• _Task details_: Give back the entries exactly as they read, leaving each image out.

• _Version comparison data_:
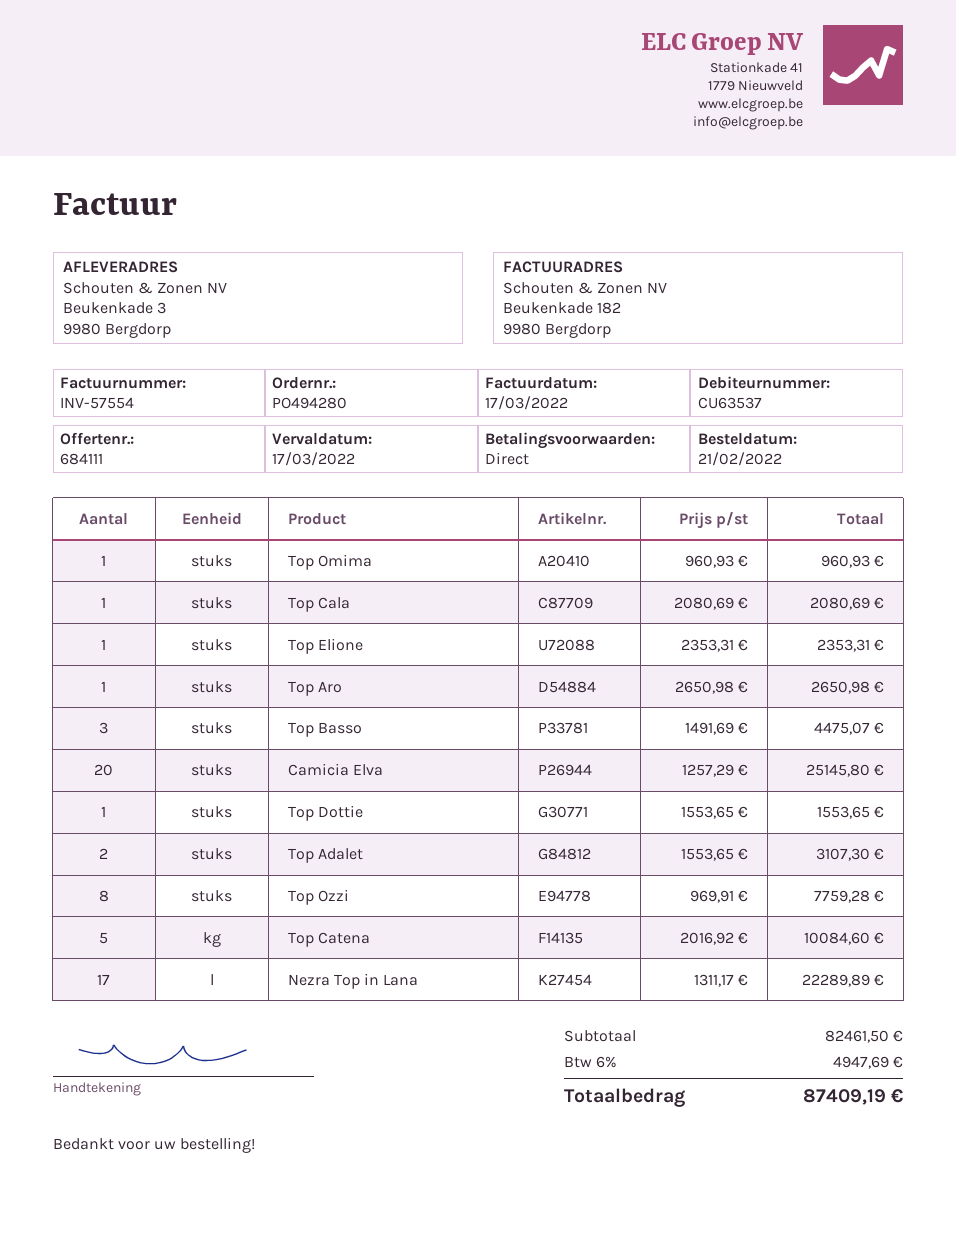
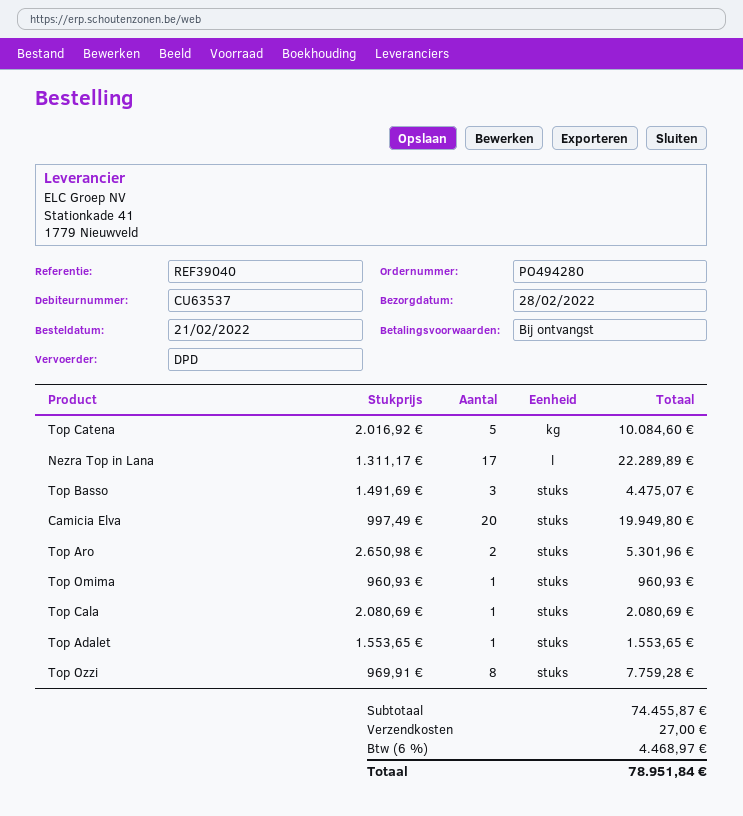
Top Elione: 1 x 2353.31 = 2353.31 -> none
Top Aro: 1 x 2650.98 = 2650.98 -> 2 x 2650.98 = 5301.96
Camicia Elva: 20 x 1257.29 = 25145.80 -> 20 x 997.49 = 19949.80
Top Dottie: 1 x 1553.65 = 1553.65 -> none
Top Adalet: 2 x 1553.65 = 3107.30 -> 1 x 1553.65 = 1553.65
subtotal: 82461.50 -> 74455.87
shipping: none -> 27.00
tax: 6% = 4947.69 -> 6% = 4468.97
total: 87409.19 -> 78951.84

• _Exercise output_:
Top Elione: 1 x 2353.31 = 2353.31 -> none
Top Aro: 1 x 2650.98 = 2650.98 -> 2 x 2650.98 = 5301.96
Camicia Elva: 20 x 1257.29 = 25145.80 -> 20 x 997.49 = 19949.80
Top Dottie: 1 x 1553.65 = 1553.65 -> none
Top Adalet: 2 x 1553.65 = 3107.30 -> 1 x 1553.65 = 1553.65
subtotal: 82461.50 -> 74455.87
shipping: none -> 27.00
tax: 6% = 4947.69 -> 6% = 4468.97
total: 87409.19 -> 78951.84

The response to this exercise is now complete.